The approved 16-738 Anti-Discrimination legislation included a reference to Milwaukee as a sanctuary, but did not seek to classify it as a sanctuary city.
Milwaukee County Supervisors affirmed their opposition to all forms of discrimination on February 2 by adopting 12 to 7 a resolution that states a commitment to value all people equally, with the goal of keeping the county a “safe” place for immigrants.
Plans were announced last week by President Trump that federal funding would be denied local communities that failed to arrest or detain immigrants living illegally in the United States.
“As an MPS teacher in a school with a 20% English Language Learner population, I see the faces of immigrants every day,” said Supervisor Marcelia Nicholson. “I interact with families of all backgrounds and I understand how important it is to protect their rights to equal opportunity and a productive future. As a young woman of color, I also understand what it means to face oppression and be seen as second class.”
Supervisor Dimitrijevic offered the resolution as a response to President Trump’s divisive executive order to ban US visas for people from certain Muslim-majority countries, his indefinite hold on the US refugee program, and promises of further action.
Milwaukee County Sheriff David Clarke has said he will enforce Trump’s anti-immigrant policies, going so far as to say he will deputize his officers as ICE agents, while Milwaukee Police Chief Ed Flynn has said it is not the responsibility of local police to carry out federal policy.
Supervisor Dimitrijevic offered the following statement:
“We should be finding ways to strengthen relationships between the community and local law enforcement, not create fear and division, as our sheriff has promised. The people of Milwaukee County have told us loud and clear that they do not want to be divided and they are opposed to attacks on immigrants, Muslims, Jews, women and other targeted groups. Today, supervisors said we hear you, and Milwaukee County stands with you against discrimination, hate, and bigotry. I commend my colleagues on the County Board for standing on the right side of history today, for showing courage today in the face of threats, and for boldly reaffirming our values. This resolution recognizes that we are a diverse community and reaffirms our commitment to respect all people equally. When the values that form our country’s foundation are under attack, it’s our duty to defend the Constitution in order that all people are valued and respected equally.”
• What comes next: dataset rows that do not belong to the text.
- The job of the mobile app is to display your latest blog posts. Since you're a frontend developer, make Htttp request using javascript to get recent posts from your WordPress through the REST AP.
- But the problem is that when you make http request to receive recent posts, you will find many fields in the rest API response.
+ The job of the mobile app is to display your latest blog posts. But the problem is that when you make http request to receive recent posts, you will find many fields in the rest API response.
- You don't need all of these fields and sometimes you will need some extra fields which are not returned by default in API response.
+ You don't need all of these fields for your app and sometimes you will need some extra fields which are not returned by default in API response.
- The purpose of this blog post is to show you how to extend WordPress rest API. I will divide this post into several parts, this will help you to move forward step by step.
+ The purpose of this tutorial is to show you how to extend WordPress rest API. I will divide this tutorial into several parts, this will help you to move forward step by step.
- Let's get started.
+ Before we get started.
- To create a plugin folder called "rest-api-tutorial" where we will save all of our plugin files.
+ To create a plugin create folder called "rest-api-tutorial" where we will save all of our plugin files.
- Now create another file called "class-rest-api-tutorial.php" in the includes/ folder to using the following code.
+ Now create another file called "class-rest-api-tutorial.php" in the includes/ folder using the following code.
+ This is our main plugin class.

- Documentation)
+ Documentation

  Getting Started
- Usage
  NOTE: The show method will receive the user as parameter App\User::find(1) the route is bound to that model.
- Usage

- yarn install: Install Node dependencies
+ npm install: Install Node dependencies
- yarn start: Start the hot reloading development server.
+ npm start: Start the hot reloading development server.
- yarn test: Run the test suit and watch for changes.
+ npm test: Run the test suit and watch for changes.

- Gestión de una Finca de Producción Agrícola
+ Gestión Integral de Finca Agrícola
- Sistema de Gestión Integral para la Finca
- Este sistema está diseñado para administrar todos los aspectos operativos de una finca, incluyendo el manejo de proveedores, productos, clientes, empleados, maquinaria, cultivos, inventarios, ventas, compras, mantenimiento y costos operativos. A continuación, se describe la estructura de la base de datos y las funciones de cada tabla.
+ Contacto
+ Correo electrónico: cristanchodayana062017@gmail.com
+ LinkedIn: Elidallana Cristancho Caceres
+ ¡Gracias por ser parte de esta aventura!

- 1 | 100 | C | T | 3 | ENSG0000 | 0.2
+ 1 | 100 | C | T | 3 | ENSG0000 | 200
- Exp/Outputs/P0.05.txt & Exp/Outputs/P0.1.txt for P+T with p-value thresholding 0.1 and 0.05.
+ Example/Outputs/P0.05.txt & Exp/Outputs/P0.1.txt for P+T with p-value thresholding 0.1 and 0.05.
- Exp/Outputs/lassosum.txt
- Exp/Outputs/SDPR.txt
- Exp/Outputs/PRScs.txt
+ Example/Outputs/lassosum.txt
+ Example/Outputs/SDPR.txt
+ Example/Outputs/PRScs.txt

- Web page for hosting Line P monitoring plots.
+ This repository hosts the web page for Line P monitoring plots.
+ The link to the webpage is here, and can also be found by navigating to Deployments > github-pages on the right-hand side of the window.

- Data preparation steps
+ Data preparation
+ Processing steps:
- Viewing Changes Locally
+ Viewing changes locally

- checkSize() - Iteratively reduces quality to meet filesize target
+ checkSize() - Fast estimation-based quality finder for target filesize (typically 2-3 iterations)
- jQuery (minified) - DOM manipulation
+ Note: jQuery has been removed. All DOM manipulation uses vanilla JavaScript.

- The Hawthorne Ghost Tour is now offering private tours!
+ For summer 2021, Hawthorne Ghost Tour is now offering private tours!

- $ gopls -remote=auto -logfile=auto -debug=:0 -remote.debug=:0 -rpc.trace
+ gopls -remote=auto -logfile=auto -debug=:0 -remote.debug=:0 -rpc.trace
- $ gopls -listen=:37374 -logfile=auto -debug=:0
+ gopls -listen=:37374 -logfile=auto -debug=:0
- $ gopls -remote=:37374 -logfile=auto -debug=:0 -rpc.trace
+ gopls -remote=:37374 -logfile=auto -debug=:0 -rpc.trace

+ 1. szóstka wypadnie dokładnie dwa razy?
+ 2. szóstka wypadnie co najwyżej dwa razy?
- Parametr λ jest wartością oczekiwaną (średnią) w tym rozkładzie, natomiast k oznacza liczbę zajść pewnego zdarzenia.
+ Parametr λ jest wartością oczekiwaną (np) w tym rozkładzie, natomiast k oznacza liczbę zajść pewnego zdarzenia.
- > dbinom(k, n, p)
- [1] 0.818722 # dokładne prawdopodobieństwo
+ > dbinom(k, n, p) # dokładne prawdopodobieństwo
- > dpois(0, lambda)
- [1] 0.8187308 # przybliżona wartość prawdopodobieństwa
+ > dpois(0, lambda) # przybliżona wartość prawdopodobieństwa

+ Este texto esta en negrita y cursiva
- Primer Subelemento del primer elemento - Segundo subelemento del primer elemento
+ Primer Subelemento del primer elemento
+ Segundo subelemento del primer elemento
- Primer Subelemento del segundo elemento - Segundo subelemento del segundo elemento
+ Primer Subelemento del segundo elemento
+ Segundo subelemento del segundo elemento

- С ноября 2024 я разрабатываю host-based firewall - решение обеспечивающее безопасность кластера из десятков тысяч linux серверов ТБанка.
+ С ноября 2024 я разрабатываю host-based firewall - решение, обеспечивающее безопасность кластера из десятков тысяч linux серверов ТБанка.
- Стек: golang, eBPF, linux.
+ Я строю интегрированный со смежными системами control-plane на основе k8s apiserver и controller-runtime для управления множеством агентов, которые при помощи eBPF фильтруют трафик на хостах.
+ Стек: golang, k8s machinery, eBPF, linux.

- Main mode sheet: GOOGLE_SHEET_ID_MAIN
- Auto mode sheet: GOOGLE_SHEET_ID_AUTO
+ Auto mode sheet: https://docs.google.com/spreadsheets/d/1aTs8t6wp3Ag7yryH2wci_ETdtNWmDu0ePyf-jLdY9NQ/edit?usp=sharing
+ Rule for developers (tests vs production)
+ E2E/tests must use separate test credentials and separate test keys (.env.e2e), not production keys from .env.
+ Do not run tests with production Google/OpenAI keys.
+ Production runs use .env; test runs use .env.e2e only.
Supervisor Steve F. Taylor said that he condemned discrimination in all forms, but did not support the resolution because he felt it was nothing more than political posturing for the benefit of select special interest groups.
Supervisor Taylor provided the following statement:
“The resolution is a grab bag of liberal causes that have nothing to do with the business of Milwaukee County. It’s not the place of the County Board to engage in political posturing in an attempt to satisfy every liberal special interest group just because they lost an election. I work for the people of Milwaukee County, and not a political party, and it’s time for us to start focusing on the critical issues facing the residents of Milwaukee County.”
Supervisors received hundreds of calls and emails about the resolution in the past week, most of them in support of the resolution. Opponents of the initiative feared the loss of federal funding as a result of the County’s position.